Front-end code change data
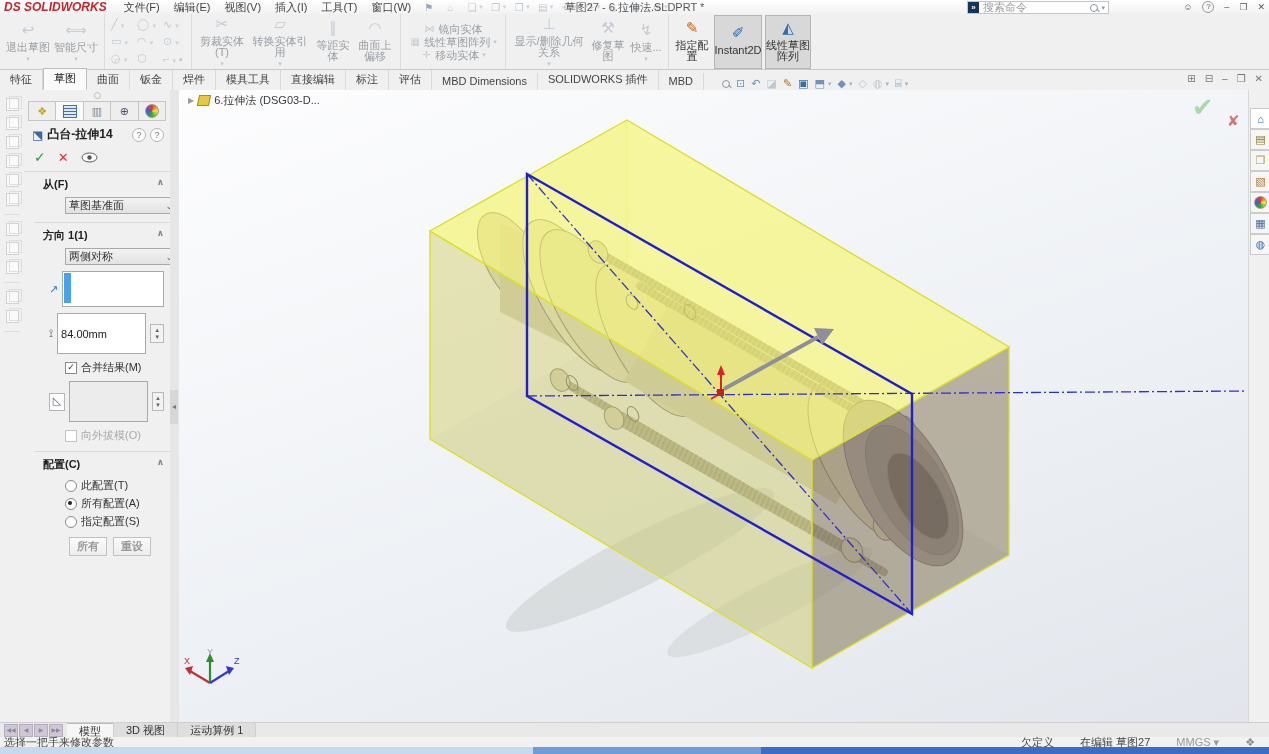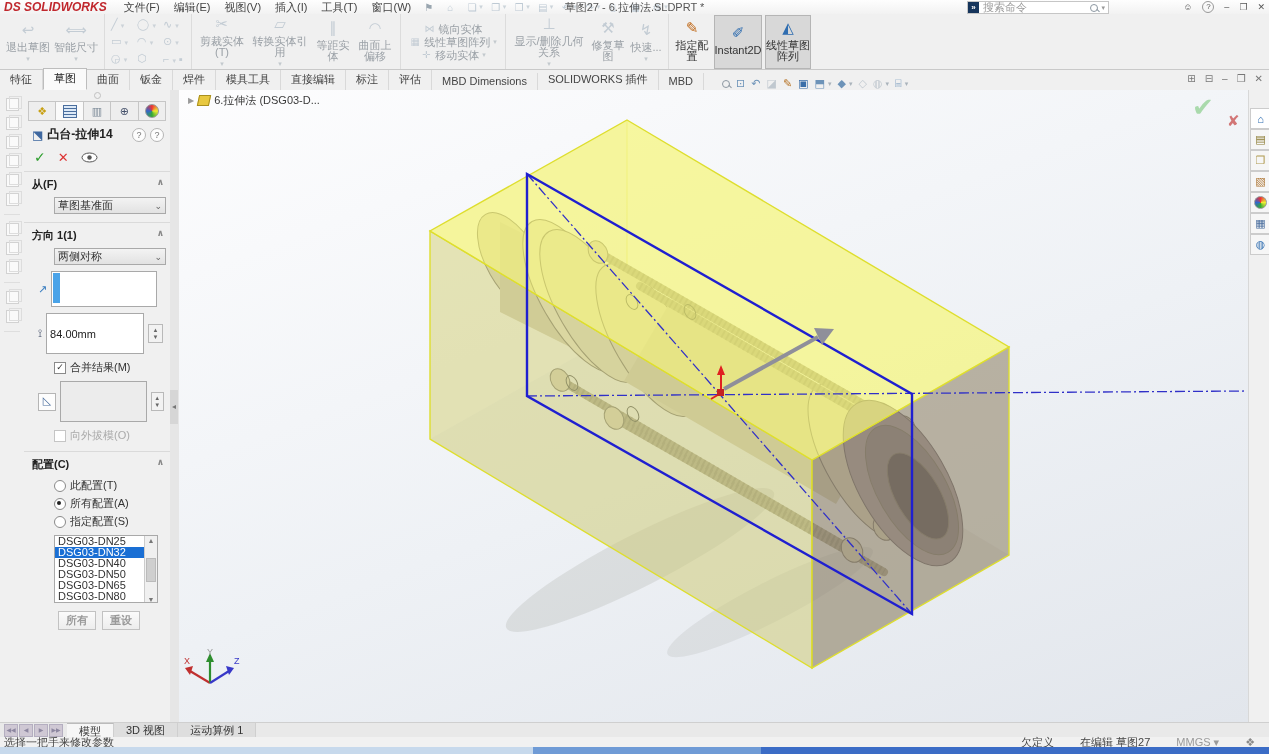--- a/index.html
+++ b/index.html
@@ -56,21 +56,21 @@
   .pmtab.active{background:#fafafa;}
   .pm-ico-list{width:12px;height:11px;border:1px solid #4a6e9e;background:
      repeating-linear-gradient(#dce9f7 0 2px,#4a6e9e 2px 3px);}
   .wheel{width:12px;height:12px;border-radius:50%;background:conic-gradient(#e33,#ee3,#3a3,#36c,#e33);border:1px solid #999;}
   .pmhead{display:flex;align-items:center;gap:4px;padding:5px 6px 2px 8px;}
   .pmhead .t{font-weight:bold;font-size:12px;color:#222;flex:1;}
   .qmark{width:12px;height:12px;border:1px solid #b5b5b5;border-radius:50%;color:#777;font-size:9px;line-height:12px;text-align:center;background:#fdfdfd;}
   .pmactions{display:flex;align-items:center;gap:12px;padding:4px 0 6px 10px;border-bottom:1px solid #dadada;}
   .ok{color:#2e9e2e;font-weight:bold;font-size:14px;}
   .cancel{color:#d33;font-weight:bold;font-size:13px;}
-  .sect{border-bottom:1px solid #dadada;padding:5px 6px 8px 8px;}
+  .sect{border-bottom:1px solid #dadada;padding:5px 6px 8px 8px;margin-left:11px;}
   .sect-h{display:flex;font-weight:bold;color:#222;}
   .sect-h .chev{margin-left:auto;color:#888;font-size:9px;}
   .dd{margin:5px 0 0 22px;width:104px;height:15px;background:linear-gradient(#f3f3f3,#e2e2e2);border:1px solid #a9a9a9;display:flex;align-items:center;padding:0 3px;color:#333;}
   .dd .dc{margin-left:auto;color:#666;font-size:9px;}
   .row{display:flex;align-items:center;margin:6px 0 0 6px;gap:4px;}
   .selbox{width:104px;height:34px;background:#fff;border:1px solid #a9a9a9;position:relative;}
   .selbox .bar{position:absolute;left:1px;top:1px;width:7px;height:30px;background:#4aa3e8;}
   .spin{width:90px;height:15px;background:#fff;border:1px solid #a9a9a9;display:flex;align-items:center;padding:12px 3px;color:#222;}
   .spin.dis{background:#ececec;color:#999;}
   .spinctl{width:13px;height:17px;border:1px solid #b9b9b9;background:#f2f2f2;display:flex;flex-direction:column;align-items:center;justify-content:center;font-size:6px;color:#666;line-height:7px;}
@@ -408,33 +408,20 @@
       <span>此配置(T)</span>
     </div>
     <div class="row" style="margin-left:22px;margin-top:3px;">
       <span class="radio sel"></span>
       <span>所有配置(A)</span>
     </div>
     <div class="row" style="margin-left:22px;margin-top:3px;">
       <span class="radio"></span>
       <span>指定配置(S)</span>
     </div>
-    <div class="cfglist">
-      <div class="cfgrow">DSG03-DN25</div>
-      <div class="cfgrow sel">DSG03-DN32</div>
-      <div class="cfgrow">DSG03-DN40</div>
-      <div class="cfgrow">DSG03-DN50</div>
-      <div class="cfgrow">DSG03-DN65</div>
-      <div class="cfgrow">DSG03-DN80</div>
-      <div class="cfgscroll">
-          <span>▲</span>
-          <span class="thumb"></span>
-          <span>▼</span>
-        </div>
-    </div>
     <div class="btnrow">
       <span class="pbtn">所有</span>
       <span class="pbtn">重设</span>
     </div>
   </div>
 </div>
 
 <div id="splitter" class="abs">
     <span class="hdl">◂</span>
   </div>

### WHAT IS BEING ASKED
Please set down the data above exactly as given, leaving every picture out.

### ANSWER AREA
--- a/index.html
+++ b/index.html
@@ -56,21 +56,21 @@
   .pmtab.active{background:#fafafa;}
   .pm-ico-list{width:12px;height:11px;border:1px solid #4a6e9e;background:
      repeating-linear-gradient(#dce9f7 0 2px,#4a6e9e 2px 3px);}
   .wheel{width:12px;height:12px;border-radius:50%;background:conic-gradient(#e33,#ee3,#3a3,#36c,#e33);border:1px solid #999;}
   .pmhead{display:flex;align-items:center;gap:4px;padding:5px 6px 2px 8px;}
   .pmhead .t{font-weight:bold;font-size:12px;color:#222;flex:1;}
   .qmark{width:12px;height:12px;border:1px solid #b5b5b5;border-radius:50%;color:#777;font-size:9px;line-height:12px;text-align:center;background:#fdfdfd;}
   .pmactions{display:flex;align-items:center;gap:12px;padding:4px 0 6px 10px;border-bottom:1px solid #dadada;}
   .ok{color:#2e9e2e;font-weight:bold;font-size:14px;}
   .cancel{color:#d33;font-weight:bold;font-size:13px;}
-  .sect{border-bottom:1px solid #dadada;padding:5px 6px 8px 8px;}
+  .sect{border-bottom:1px solid #dadada;padding:5px 6px 8px 8px;margin-left:11px;}
   .sect-h{display:flex;font-weight:bold;color:#222;}
   .sect-h .chev{margin-left:auto;color:#888;font-size:9px;}
   .dd{margin:5px 0 0 22px;width:104px;height:15px;background:linear-gradient(#f3f3f3,#e2e2e2);border:1px solid #a9a9a9;display:flex;align-items:center;padding:0 3px;color:#333;}
   .dd .dc{margin-left:auto;color:#666;font-size:9px;}
   .row{display:flex;align-items:center;margin:6px 0 0 6px;gap:4px;}
   .selbox{width:104px;height:34px;background:#fff;border:1px solid #a9a9a9;position:relative;}
   .selbox .bar{position:absolute;left:1px;top:1px;width:7px;height:30px;background:#4aa3e8;}
   .spin{width:90px;height:15px;background:#fff;border:1px solid #a9a9a9;display:flex;align-items:center;padding:12px 3px;color:#222;}
   .spin.dis{background:#ececec;color:#999;}
   .spinctl{width:13px;height:17px;border:1px solid #b9b9b9;background:#f2f2f2;display:flex;flex-direction:column;align-items:center;justify-content:center;font-size:6px;color:#666;line-height:7px;}
@@ -408,33 +408,20 @@
       <span>此配置(T)</span>
     </div>
     <div class="row" style="margin-left:22px;margin-top:3px;">
       <span class="radio sel"></span>
       <span>所有配置(A)</span>
     </div>
     <div class="row" style="margin-left:22px;margin-top:3px;">
       <span class="radio"></span>
       <span>指定配置(S)</span>
     </div>
-    <div class="cfglist">
-      <div class="cfgrow">DSG03-DN25</div>
-      <div class="cfgrow sel">DSG03-DN32</div>
-      <div class="cfgrow">DSG03-DN40</div>
-      <div class="cfgrow">DSG03-DN50</div>
-      <div class="cfgrow">DSG03-DN65</div>
-      <div class="cfgrow">DSG03-DN80</div>
-      <div class="cfgscroll">
-          <span>▲</span>
-          <span class="thumb"></span>
-          <span>▼</span>
-        </div>
-    </div>
     <div class="btnrow">
       <span class="pbtn">所有</span>
       <span class="pbtn">重设</span>
     </div>
   </div>
 </div>
 
 <div id="splitter" class="abs">
     <span class="hdl">◂</span>
   </div>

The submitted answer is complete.